[Your objective]
Identify each line in the records below that contains the word "Raja", and copy it.

Information shown below:

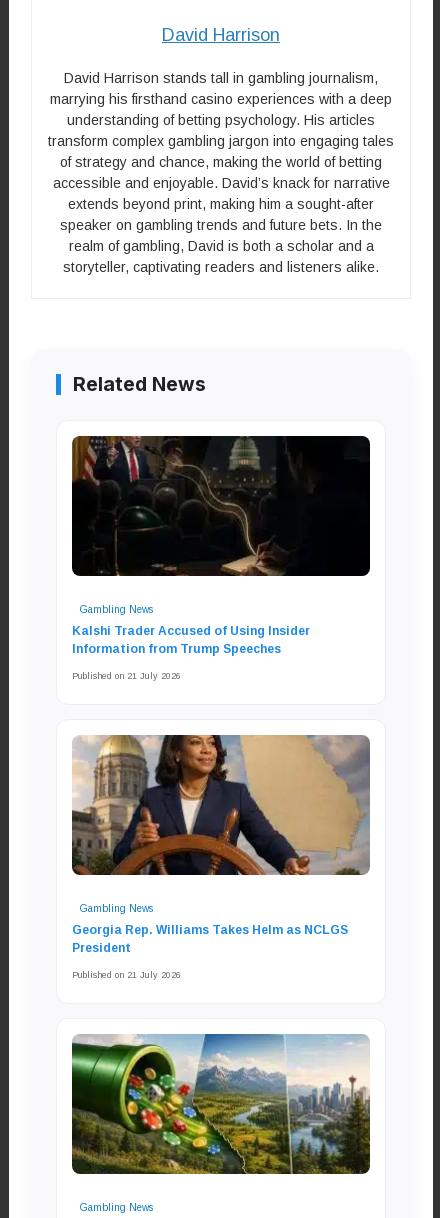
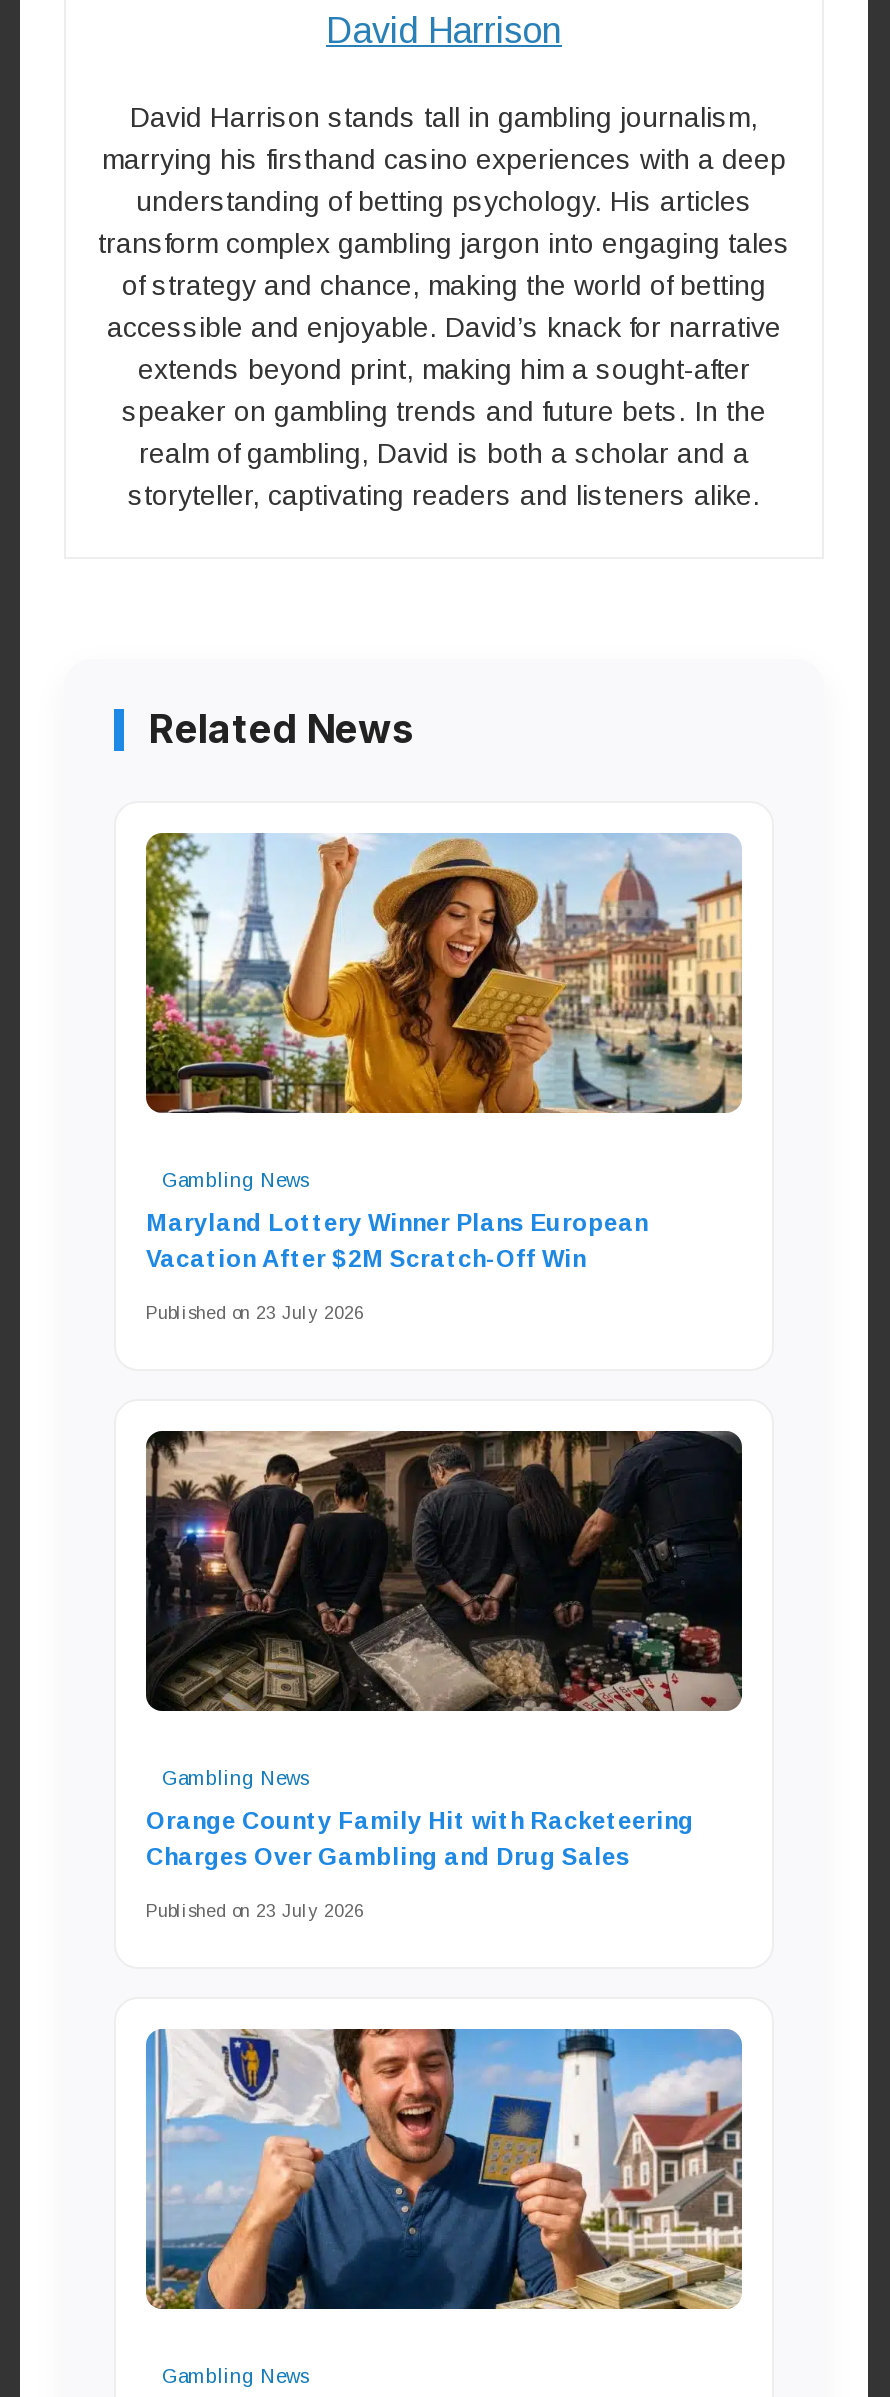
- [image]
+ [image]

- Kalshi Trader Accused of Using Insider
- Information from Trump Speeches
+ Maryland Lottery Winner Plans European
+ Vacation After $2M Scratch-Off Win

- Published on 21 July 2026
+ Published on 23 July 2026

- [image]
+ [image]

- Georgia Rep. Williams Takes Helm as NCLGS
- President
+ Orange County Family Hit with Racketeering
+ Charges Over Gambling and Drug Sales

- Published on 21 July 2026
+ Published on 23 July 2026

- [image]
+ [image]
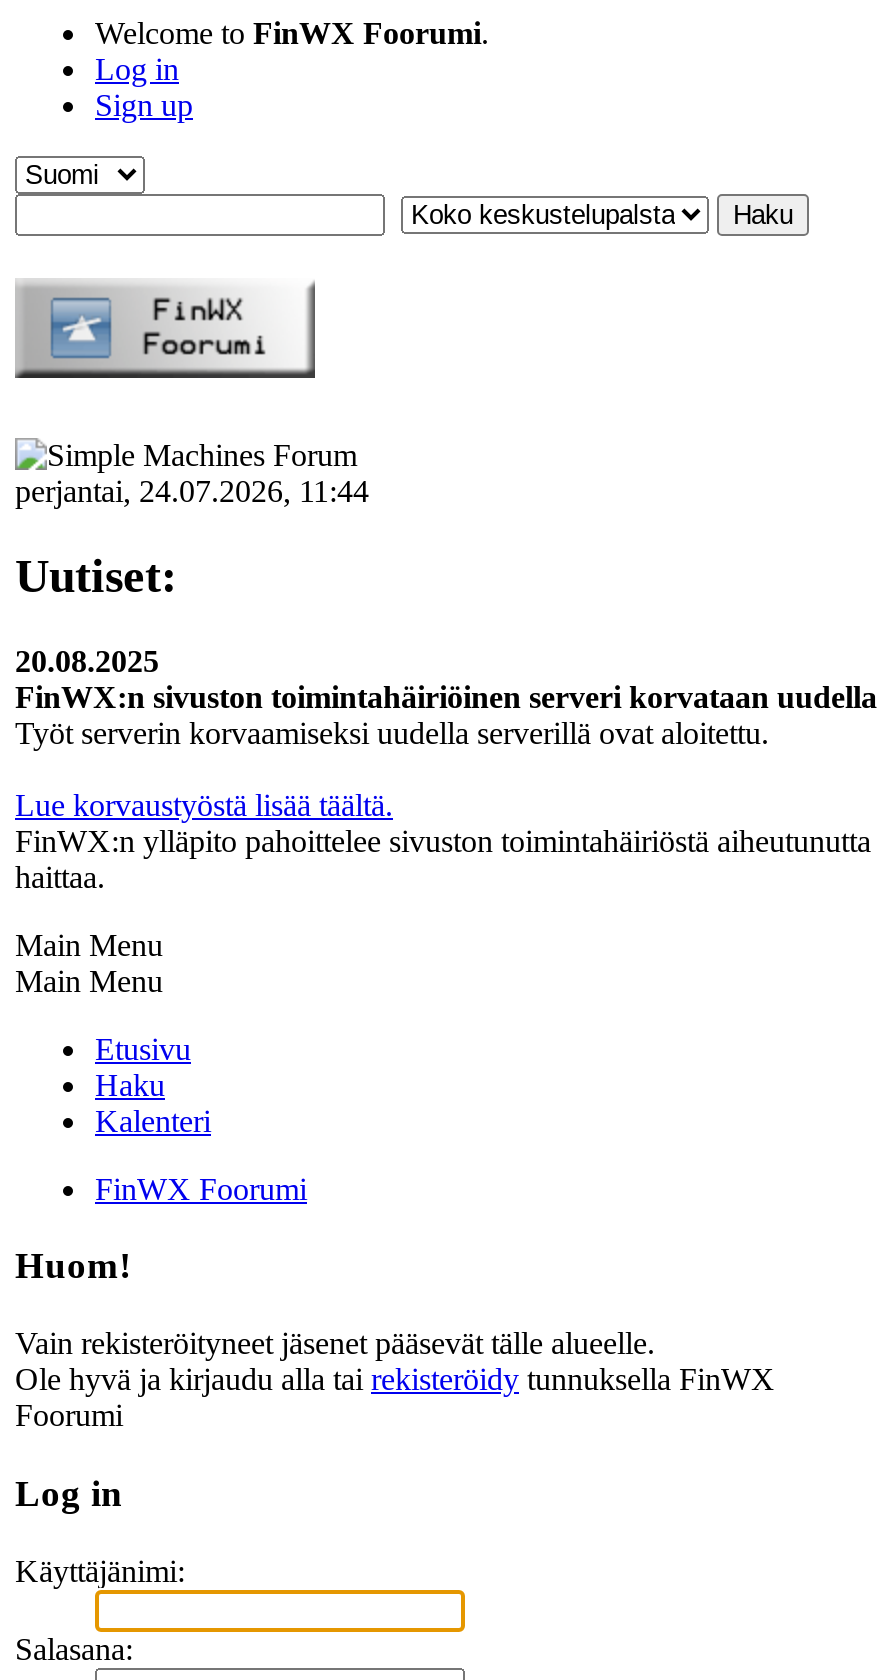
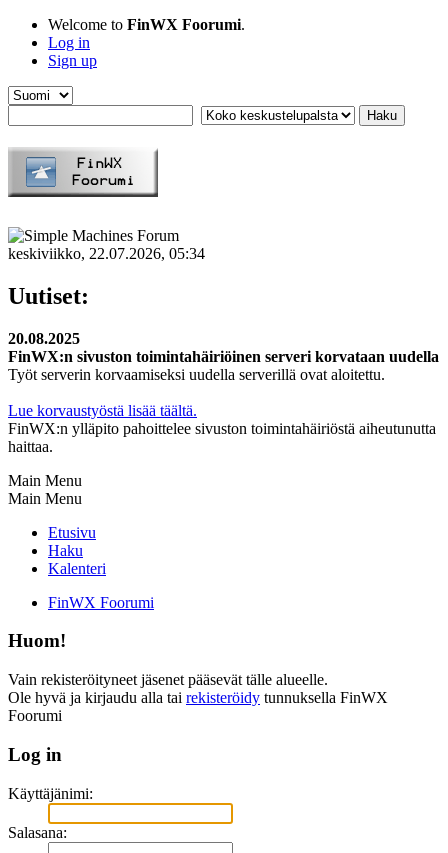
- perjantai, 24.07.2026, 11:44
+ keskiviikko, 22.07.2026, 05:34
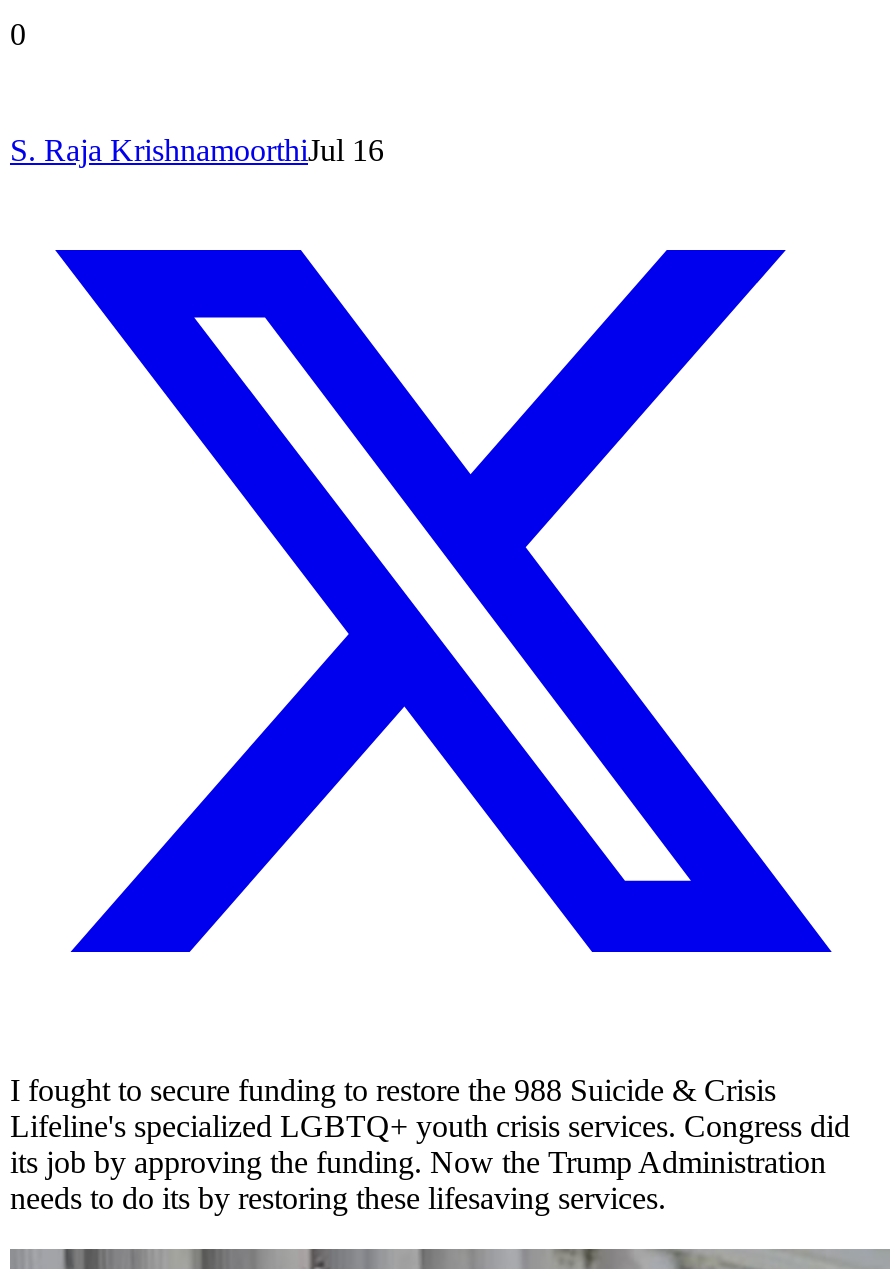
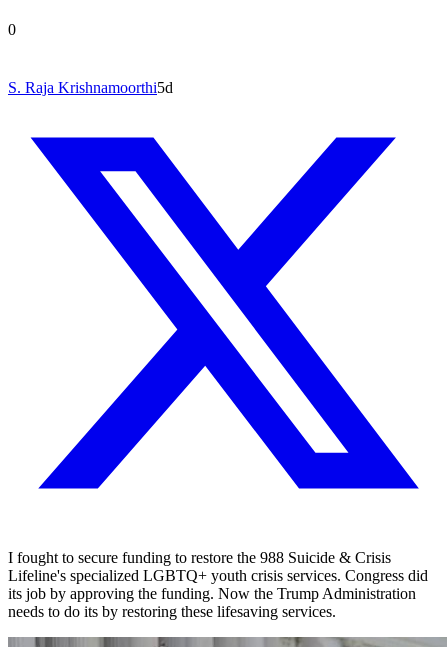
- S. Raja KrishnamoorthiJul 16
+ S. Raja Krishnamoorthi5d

End of Information shown.

[Result]
- S. Raja KrishnamoorthiJul 16
+ S. Raja Krishnamoorthi5d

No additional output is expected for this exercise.